[[ Dataset content, beginning ]]
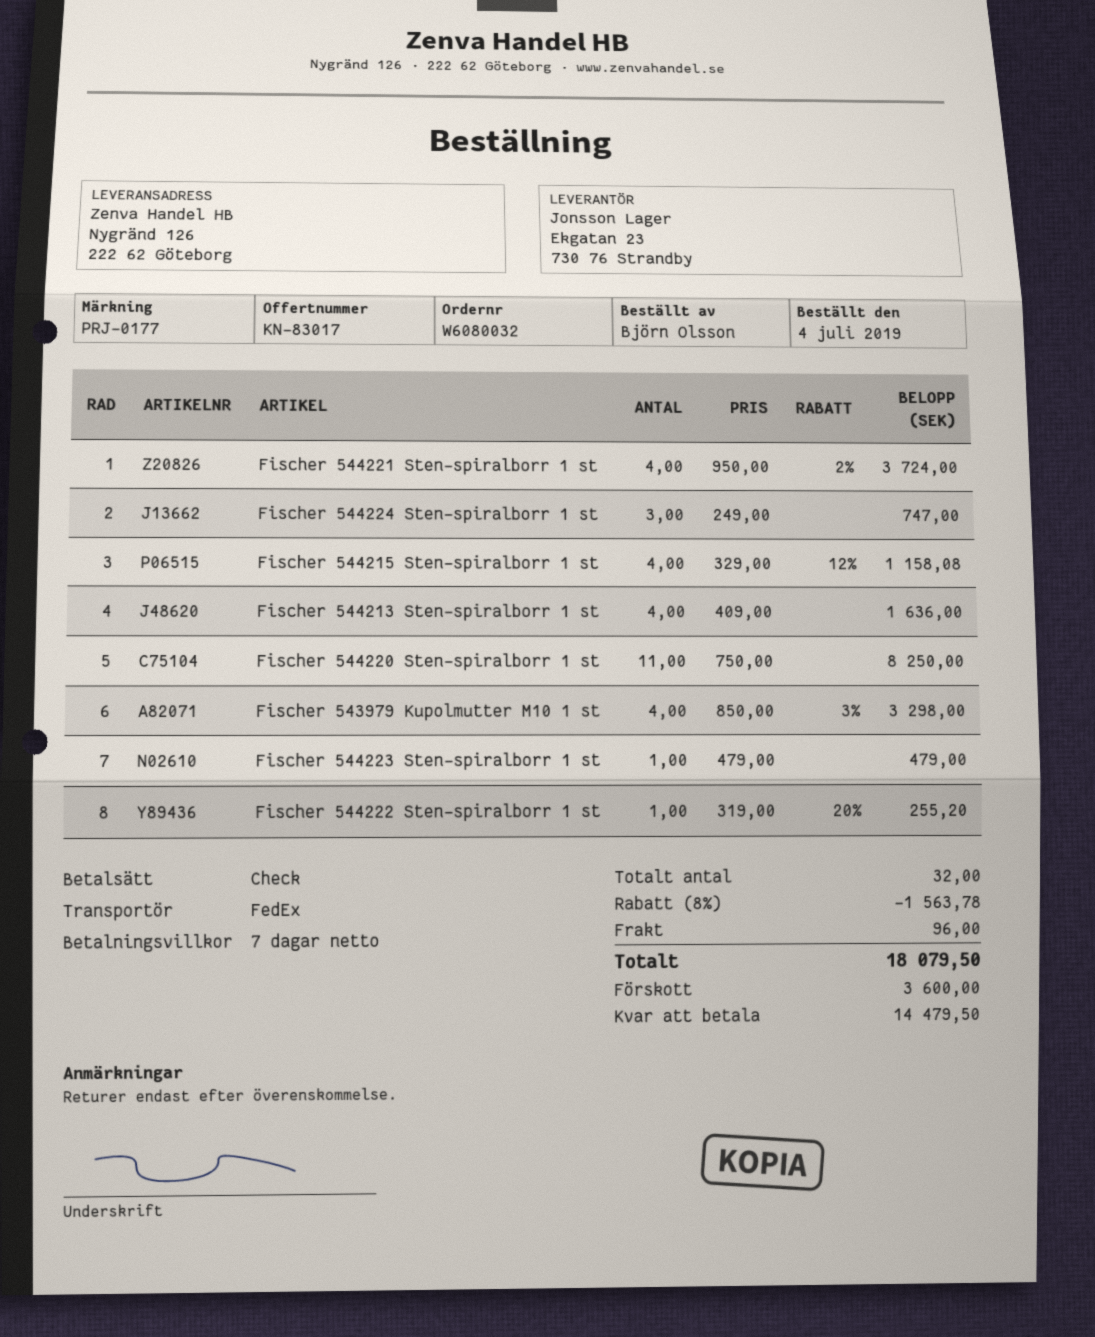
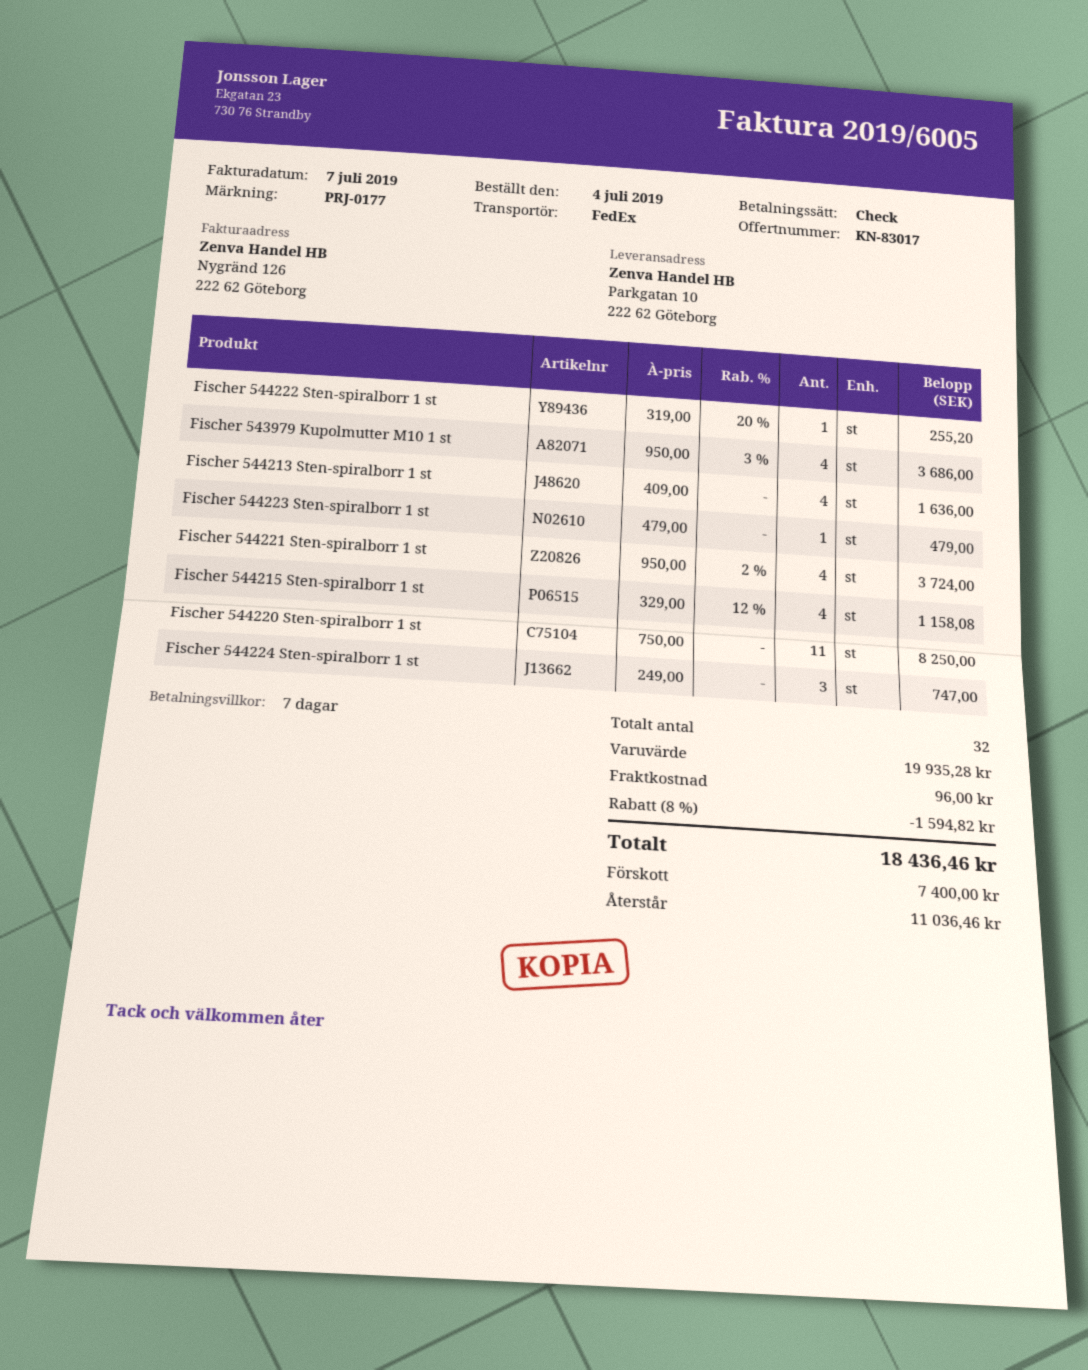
ship to: Nygränd 126, 222 62 Göteborg -> Parkgatan 10, 222 62 Göteborg
Fischer 543979 Kupolmutter M10 1 st: 4 x 850.00 - 3% = 3298.00 -> 4 x 950.00 - 3% = 3686.00
discount: 8% = 1563.78 -> 8% = 1594.82
total: 18079.50 -> 18436.46
deposit: 3600.00 -> 7400.00
balance: 14479.50 -> 11036.46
[[ Dataset content, end ]]
**Exercise objective**.
Repeat the lines from the one containing "total: 18079.50 -> 18436.46" through the end of the listing, exactly and without any other lines; both ends are included.

**Answer box**.
total: 18079.50 -> 18436.46
deposit: 3600.00 -> 7400.00
balance: 14479.50 -> 11036.46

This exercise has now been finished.